** Opening Given records block **
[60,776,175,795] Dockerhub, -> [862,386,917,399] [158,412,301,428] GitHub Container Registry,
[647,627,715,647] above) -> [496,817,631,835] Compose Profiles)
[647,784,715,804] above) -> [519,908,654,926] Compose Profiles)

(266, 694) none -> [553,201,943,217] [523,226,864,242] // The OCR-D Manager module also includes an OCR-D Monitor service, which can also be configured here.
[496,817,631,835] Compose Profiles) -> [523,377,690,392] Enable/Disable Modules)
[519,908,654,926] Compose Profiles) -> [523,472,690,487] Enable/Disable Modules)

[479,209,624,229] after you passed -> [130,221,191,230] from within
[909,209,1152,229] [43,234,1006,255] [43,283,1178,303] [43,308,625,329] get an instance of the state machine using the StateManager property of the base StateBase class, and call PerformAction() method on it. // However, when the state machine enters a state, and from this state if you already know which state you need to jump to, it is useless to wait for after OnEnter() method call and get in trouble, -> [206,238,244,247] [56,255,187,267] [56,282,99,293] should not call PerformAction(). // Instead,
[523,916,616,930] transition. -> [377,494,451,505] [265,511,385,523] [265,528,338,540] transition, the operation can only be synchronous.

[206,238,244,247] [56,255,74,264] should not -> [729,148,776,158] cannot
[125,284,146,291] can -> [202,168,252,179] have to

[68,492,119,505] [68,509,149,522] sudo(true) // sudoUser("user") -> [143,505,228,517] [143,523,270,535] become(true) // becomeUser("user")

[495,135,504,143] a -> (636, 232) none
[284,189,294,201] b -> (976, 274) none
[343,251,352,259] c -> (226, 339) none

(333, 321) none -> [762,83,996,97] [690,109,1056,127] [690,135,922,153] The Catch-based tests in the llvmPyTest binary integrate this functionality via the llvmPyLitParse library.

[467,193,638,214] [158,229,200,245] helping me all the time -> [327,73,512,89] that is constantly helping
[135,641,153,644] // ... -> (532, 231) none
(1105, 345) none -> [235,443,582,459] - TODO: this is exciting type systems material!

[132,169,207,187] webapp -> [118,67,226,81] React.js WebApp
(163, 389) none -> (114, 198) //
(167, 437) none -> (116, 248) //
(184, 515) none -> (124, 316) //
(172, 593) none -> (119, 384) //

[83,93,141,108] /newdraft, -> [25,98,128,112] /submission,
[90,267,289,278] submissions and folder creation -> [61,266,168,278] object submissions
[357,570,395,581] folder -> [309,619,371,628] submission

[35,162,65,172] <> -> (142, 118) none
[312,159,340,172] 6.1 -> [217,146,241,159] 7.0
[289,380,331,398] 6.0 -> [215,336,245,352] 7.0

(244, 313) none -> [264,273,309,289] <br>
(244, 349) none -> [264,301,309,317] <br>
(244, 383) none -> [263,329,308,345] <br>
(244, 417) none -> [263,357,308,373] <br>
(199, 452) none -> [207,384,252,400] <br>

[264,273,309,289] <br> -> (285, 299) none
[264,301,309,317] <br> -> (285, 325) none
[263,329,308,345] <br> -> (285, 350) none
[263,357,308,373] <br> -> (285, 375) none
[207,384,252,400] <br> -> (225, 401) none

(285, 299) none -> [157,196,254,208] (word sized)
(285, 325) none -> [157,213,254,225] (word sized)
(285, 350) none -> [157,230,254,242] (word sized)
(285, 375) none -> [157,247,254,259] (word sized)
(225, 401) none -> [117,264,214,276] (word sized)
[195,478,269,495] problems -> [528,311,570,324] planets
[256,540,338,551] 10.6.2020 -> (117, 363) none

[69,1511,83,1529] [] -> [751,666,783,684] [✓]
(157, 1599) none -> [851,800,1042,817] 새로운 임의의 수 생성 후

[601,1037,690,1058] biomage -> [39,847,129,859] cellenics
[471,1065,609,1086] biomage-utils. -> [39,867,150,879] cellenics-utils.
** Closing Given records block **
## Required work
Please count how many lines in the preceding records hold the word "Compose", then give only that number.

## Written solution
4